# Your first gun book?



## Bob Wright (May 10, 2006)

I remember very well the first book that got me started on my way in seeking gun knowledge. It was the Daisy "Red Ryder Handbook."

At that time I thought I was expert in my knowledge of handguns. There was an "Army Gun" (M1911), a "Cowboy gun" (Colt SAA), the "German Luger", "Police Gun", (Colt or S&W .38s) and was aware of the term "Snub nose .38". What more was there to know?

But there in the illustrations was a gun I could not place. After some searching, I learned it was a Colt rod ejector DA .45, the Model 1878.
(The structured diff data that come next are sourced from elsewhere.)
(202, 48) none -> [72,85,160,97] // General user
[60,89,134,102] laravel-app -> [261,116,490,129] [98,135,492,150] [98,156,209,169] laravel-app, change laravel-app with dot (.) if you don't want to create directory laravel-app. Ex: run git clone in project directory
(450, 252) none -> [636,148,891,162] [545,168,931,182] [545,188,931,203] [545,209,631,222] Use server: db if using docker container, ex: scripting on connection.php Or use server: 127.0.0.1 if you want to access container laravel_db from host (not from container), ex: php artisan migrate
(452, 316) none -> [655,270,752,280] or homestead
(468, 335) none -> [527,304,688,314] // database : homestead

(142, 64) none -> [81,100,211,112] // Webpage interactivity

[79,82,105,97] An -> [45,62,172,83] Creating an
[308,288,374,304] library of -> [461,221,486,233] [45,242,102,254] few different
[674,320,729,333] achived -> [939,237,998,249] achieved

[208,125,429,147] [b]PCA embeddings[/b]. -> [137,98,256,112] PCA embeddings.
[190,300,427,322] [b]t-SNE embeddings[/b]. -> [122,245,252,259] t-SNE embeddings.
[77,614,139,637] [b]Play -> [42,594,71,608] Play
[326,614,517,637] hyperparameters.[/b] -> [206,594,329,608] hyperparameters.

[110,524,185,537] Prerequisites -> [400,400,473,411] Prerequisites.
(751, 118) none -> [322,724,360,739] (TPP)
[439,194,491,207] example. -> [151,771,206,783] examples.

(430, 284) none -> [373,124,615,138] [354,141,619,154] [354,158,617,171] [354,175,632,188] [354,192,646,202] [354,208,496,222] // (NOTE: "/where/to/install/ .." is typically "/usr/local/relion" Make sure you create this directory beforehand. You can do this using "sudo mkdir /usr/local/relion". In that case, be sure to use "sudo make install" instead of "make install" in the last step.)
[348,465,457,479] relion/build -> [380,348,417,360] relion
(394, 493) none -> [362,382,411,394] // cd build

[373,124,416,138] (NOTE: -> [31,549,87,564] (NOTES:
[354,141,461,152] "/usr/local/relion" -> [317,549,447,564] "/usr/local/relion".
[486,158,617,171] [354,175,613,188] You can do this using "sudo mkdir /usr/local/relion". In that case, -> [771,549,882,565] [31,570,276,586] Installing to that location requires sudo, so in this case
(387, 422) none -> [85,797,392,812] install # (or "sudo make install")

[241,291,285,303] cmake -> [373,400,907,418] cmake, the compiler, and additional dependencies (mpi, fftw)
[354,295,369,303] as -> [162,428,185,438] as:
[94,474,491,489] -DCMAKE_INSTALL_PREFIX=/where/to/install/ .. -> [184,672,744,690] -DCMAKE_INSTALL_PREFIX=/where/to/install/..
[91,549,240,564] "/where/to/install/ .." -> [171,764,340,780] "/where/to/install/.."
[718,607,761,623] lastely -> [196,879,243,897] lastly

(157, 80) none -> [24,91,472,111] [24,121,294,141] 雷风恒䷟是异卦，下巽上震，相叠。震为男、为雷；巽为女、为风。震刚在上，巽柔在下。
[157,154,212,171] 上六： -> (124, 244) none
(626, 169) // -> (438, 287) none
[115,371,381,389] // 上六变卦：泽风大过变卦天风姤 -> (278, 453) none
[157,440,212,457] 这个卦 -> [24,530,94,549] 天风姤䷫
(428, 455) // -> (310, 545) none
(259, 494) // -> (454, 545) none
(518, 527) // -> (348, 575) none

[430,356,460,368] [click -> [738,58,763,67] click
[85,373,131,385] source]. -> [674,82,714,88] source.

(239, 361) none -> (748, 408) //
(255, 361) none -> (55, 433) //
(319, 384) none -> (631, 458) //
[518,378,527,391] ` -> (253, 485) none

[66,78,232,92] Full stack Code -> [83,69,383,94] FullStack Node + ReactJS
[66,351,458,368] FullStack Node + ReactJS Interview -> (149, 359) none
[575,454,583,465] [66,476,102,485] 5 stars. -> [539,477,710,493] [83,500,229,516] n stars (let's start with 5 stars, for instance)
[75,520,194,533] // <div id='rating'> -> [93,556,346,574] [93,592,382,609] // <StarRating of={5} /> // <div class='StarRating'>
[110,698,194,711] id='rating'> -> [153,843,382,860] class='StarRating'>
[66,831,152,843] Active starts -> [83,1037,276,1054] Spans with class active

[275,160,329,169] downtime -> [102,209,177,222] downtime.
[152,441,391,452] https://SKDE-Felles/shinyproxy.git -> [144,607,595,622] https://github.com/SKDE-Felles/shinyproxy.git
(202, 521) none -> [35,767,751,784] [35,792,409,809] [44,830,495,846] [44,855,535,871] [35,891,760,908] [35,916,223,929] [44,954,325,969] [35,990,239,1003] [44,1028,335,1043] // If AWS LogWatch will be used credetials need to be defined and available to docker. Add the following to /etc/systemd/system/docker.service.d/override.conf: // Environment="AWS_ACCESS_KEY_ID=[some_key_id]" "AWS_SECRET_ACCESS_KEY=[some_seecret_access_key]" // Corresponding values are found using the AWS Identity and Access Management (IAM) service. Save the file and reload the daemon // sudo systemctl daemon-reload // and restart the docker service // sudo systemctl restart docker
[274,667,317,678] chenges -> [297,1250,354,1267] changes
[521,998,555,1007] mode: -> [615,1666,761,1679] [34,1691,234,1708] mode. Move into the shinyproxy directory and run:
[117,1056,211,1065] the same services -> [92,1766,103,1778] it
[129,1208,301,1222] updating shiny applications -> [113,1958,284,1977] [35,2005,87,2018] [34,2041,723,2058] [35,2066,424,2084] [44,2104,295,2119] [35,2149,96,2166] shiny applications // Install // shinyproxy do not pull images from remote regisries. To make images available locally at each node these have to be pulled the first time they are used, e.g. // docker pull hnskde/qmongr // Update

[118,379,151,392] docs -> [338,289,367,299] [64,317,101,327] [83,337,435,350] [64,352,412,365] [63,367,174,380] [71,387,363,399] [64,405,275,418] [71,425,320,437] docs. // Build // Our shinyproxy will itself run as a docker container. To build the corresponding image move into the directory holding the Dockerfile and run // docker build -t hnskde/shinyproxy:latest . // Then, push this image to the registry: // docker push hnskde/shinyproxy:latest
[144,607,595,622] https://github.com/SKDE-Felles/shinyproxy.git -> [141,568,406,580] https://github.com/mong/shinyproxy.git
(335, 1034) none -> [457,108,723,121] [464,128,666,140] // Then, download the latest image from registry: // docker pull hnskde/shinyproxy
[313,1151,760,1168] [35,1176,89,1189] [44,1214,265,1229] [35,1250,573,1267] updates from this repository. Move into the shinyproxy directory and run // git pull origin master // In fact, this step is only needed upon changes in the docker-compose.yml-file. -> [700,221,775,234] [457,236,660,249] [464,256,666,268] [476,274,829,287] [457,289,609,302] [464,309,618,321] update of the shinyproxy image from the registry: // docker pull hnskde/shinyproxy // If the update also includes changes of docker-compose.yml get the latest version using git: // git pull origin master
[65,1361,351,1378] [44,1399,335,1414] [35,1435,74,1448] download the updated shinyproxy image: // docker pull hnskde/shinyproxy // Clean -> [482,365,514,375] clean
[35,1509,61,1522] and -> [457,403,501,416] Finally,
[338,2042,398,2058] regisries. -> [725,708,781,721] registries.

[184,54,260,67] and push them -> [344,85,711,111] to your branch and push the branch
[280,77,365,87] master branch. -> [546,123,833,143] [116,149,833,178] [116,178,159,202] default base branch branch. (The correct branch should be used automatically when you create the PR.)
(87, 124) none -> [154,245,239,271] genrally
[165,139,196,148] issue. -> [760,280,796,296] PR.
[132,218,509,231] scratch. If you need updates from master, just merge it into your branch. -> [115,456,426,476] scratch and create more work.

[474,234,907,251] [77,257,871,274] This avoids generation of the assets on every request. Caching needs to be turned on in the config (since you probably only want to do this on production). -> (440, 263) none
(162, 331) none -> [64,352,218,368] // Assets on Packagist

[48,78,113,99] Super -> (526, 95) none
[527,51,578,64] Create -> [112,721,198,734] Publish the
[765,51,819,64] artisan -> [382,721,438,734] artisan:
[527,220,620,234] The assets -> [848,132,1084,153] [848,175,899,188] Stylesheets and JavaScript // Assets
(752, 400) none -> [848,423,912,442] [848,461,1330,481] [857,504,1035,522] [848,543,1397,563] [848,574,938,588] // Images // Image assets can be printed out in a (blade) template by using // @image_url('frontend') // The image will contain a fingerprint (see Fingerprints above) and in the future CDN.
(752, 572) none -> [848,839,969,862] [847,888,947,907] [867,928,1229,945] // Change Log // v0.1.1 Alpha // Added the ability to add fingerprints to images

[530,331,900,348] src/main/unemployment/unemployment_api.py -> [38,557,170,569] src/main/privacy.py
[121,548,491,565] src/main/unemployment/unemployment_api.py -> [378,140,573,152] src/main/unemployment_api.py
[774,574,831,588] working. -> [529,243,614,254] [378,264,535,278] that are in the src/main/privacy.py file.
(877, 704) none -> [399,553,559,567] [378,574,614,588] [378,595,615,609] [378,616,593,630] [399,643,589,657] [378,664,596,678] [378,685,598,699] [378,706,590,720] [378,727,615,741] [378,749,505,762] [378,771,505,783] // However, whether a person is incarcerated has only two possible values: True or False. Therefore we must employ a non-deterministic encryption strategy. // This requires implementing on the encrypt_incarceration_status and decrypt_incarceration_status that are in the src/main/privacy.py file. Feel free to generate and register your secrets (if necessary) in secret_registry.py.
Many years have passed since then, but I still remember that book. At about six or seven years old, I determined to learn how to shoot the one-hand gun, and learn all there was to know about them.

Still searchin'.

Bob Wright


----------



## jwkimber45 (May 6, 2006)

Elmer Keith's Autobiography

Quickly followed by Sixguns

I've got all of his books save the couple that are all but impossible to find


----------



## 2400 (Feb 4, 2006)

Fast and Fancy Revolver Shooting by Ed McGivern. My Grandpa knew him and had several copies of his book, so when I got interested in guns he gave me a copy.


----------



## jimg11 (May 17, 2006)

:-D As a young boy , whenever I went to my buddy's house I loved to look at his father's copy of the Shooter's Bible. That must have had an influence on me. Later as a Teenager I bought a Gun Digest and read it cover to cover until there was no cover. Right now I own ever Gun Digest except 2. #4 and #60. Sixguns, Chic Gaylord's Handgunner guide, Smith & Smith Small Arms of the World were early influences on Me. I now own well over 400 books that could be considered Gun Books. :shock:


----------



## Hairy Clipper (Nov 3, 2008)

The 1969 Gun Digest...Still have it...Kinda worn though


Hairy


----------



## Steve M1911A1 (Feb 6, 2008)

First gun book?
Robert Abels's antique arms catalog—boy, did I want a real Kentucky rifle!
It took me a while to save-up the money, but I finally got one from him...with his help: he gave me the rifle, and let me pay it off on my salary (75¢ an hour) as a clinic clerk in a New York City charity hospital.
That was almost 60 years ago.
I still have the rifle.


----------



## DJ Niner (Oct 3, 2006)

Hairy Clipper said:


> The 1969 Gun Digest...Still have it...Kinda worn though
> 
> Hairy


My first was the 1979 version, and it had the same problem with wear. I saw a new-ish looking one at a gun show last year and bought it to replace the original. That night, I read it cover-to-cover before putting it up on the shelf; it evoked many fond remembrances.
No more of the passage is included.